== ACTION ITEM ==
In the material below, the line holding "quote number: Q-06064 -> Q-06046" and every line after it should be reproduced exactly, please, with pictures omitted.

== MATERIAL SHOWN ==

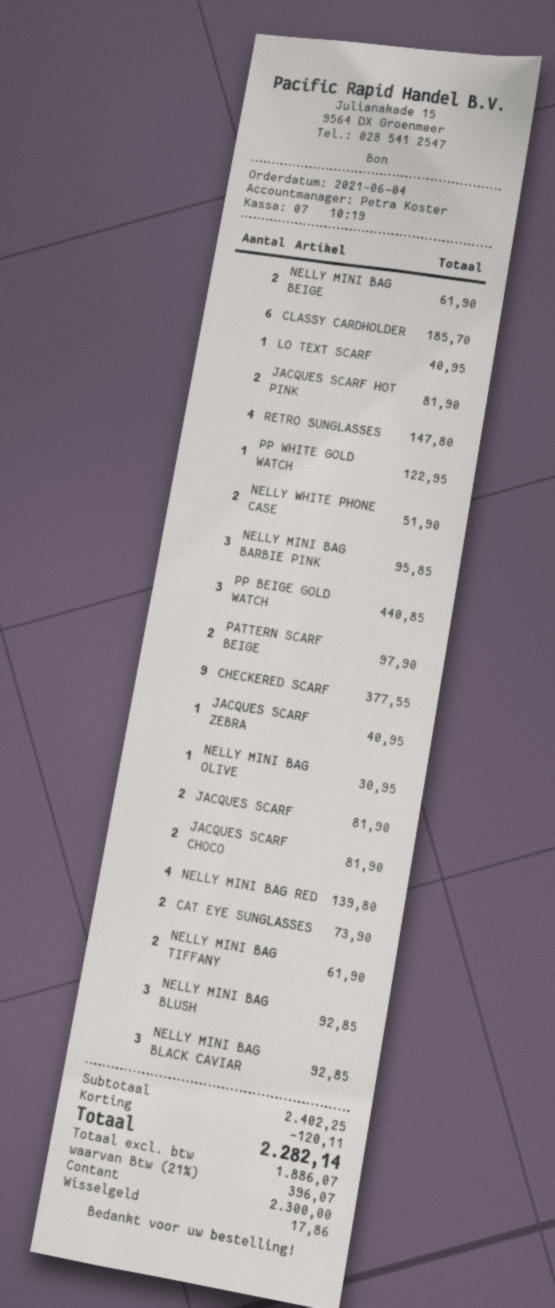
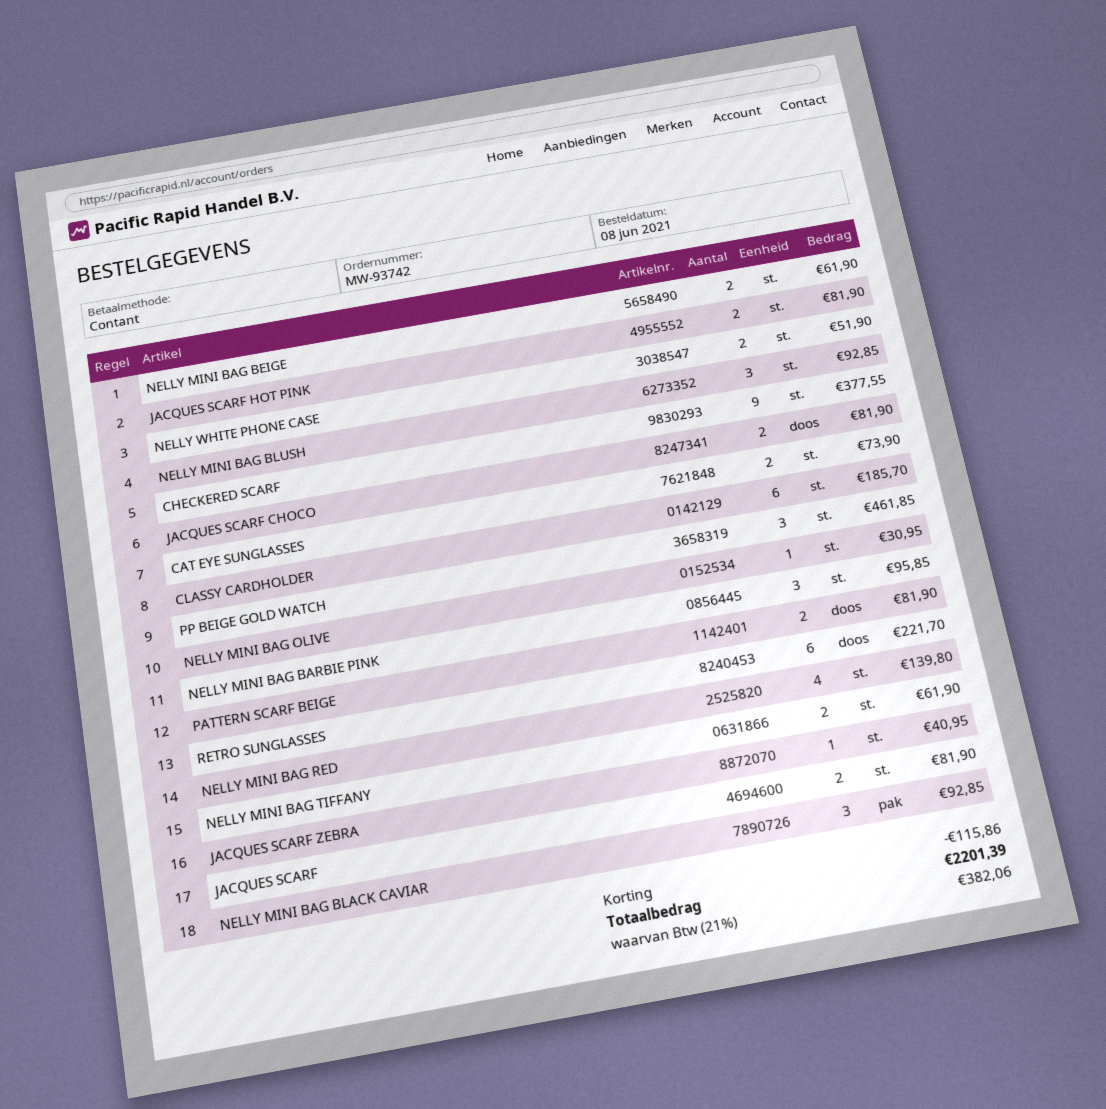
order date: 2021-06-04 -> 2021-06-08
LO TEXT SCARF: 1 for 40.95 -> none
RETRO SUNGLASSES: 4 for 147.80 -> 6 for 221.70
PP WHITE GOLD WATCH: 1 for 122.95 -> none
PP BEIGE GOLD WATCH: 3 for 440.85 -> 3 for 461.85
PATTERN SCARF BEIGE: 2 for 97.90 -> 2 for 81.90
discount: 120.11 -> 115.86
tax: 21% = 396.07 -> 21% = 382.06
total: 2282.14 -> 2201.39

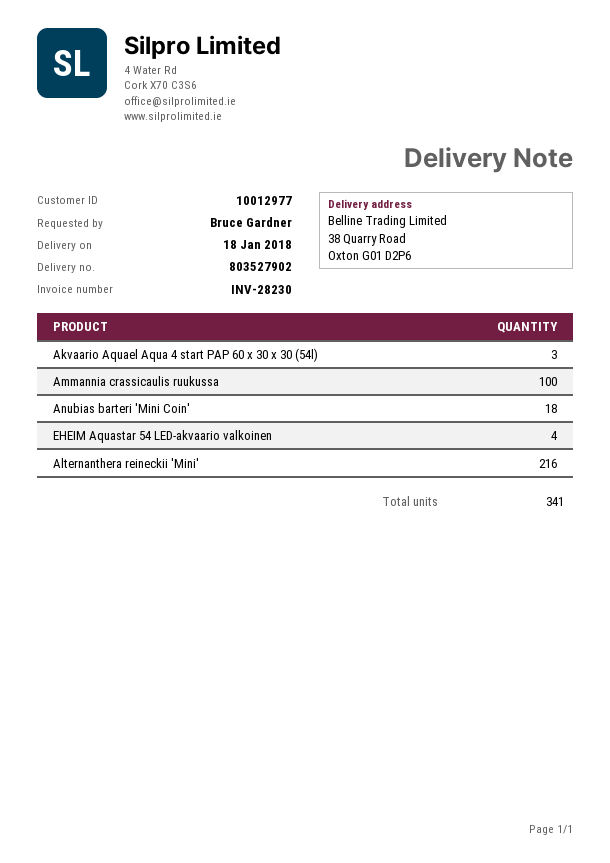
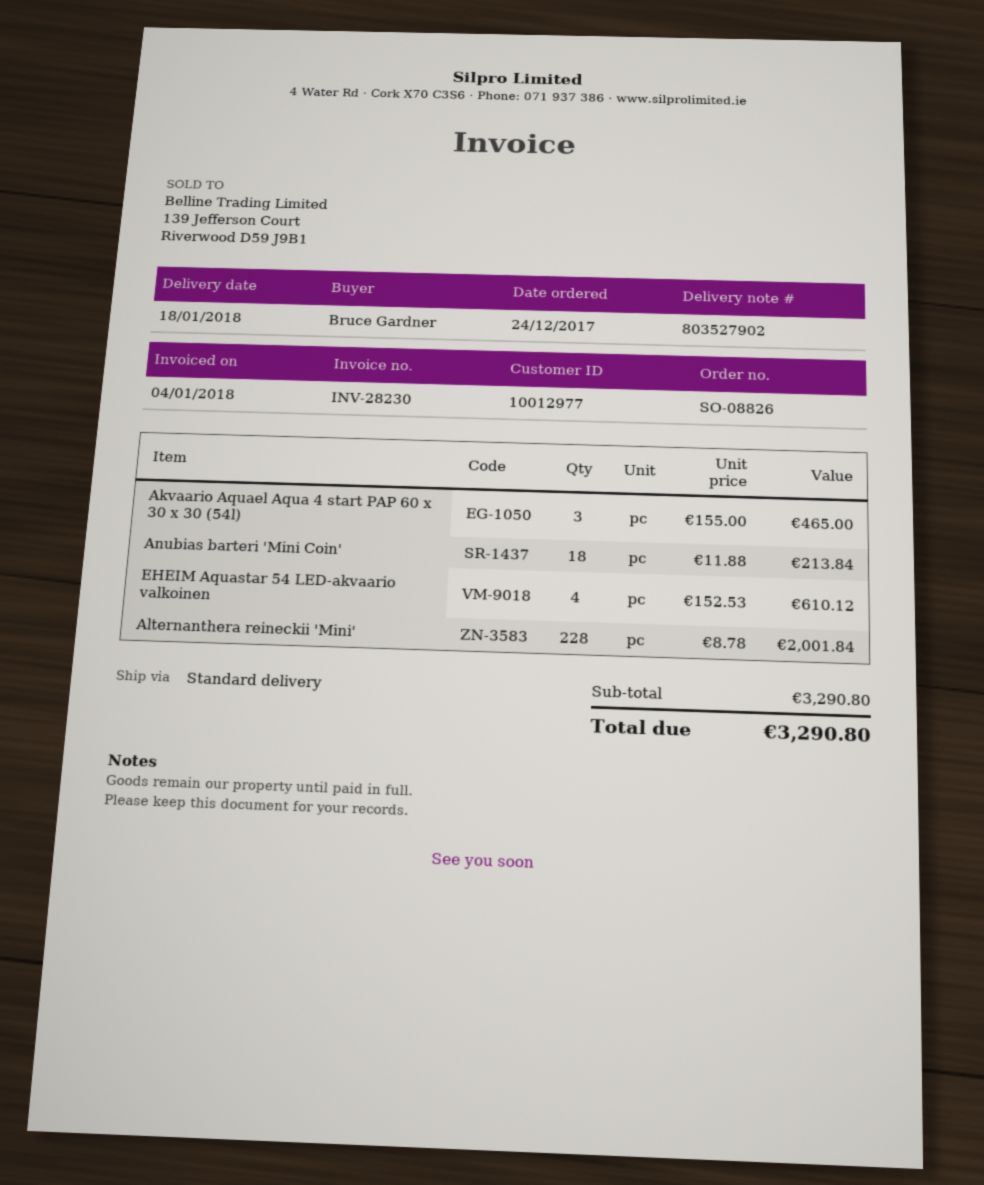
Ammannia crassicaulis ruukussa: 100 -> none
Alternanthera reineckii 'Mini': 216 -> 228

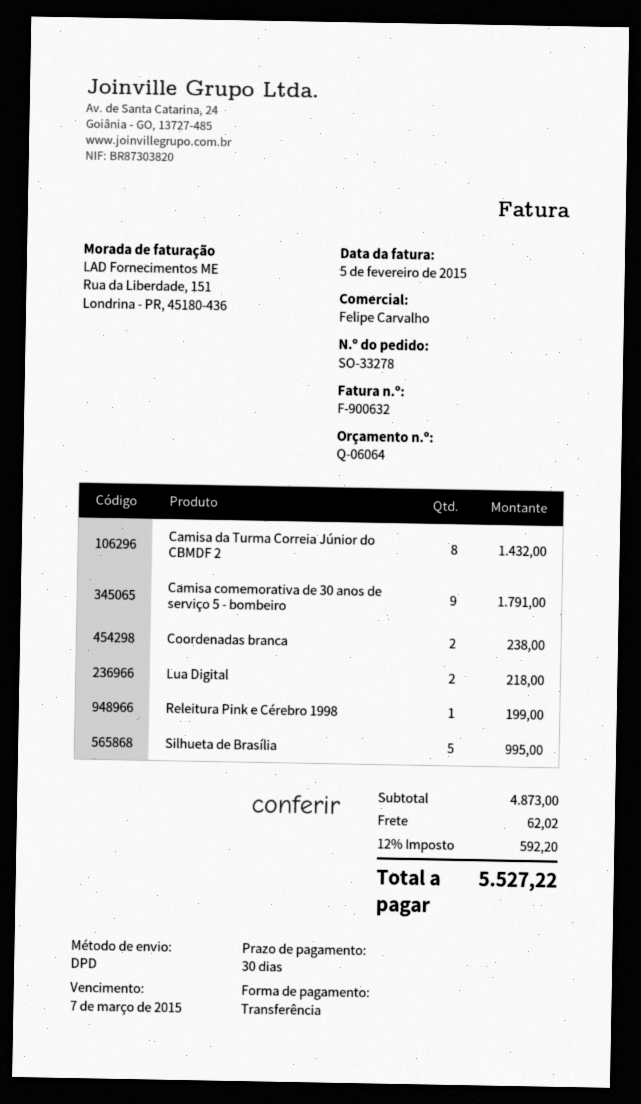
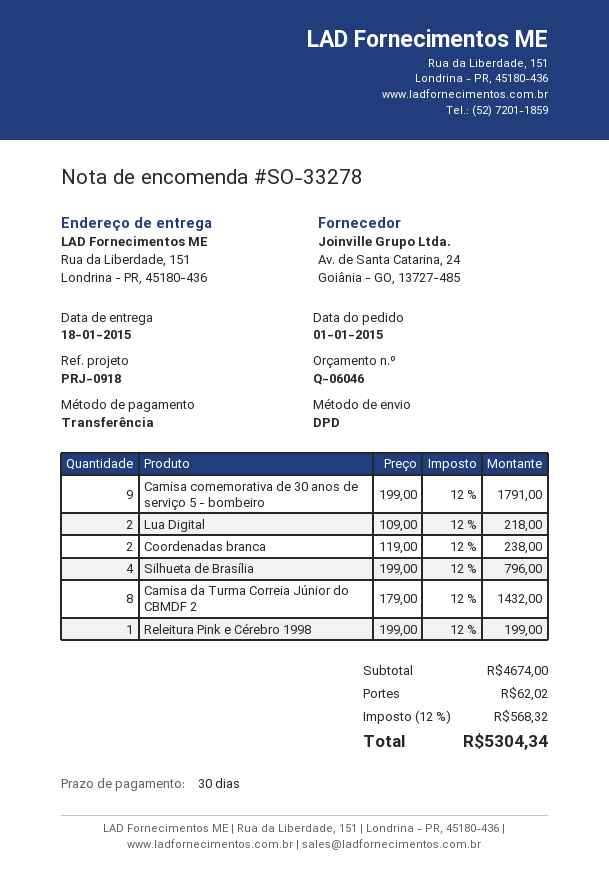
quote number: Q-06064 -> Q-06046
Silhueta de Brasília: 5 for 995.00 -> 4 for 796.00
subtotal: 4873.00 -> 4674.00
tax: 12% = 592.20 -> 12% = 568.32
total: 5527.22 -> 5304.34

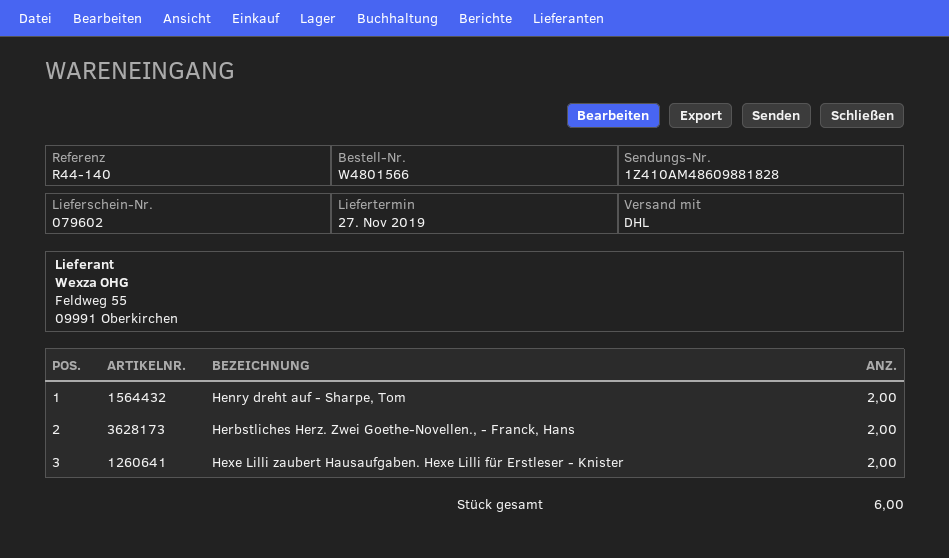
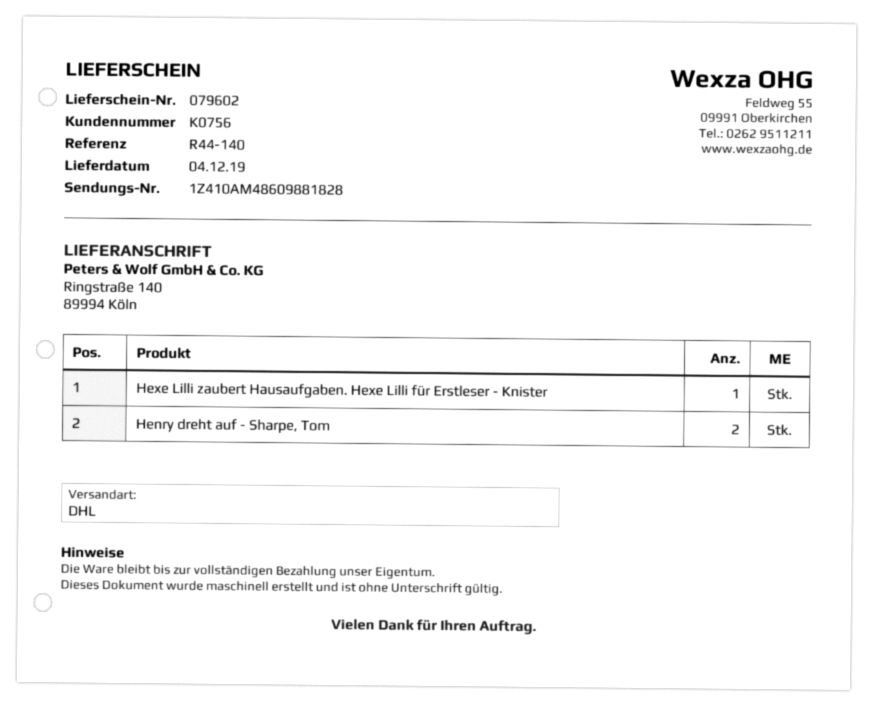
delivery date: 2019-11-27 -> 2019-12-04
Herbstliches Herz. Zwei Goethe-Novellen., - Franck, Hans: 2 -> none
Hexe Lilli zaubert Hausaufgaben. Hexe Lilli für Erstleser - Knister: 2 -> 1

== EXERCISE OUTPUT ==
quote number: Q-06064 -> Q-06046
Silhueta de Brasília: 5 for 995.00 -> 4 for 796.00
subtotal: 4873.00 -> 4674.00
tax: 12% = 592.20 -> 12% = 568.32
total: 5527.22 -> 5304.34

delivery date: 2019-11-27 -> 2019-12-04
Herbstliches Herz. Zwei Goethe-Novellen., - Franck, Hans: 2 -> none
Hexe Lilli zaubert Hausaufgaben. Hexe Lilli für Erstleser - Knister: 2 -> 1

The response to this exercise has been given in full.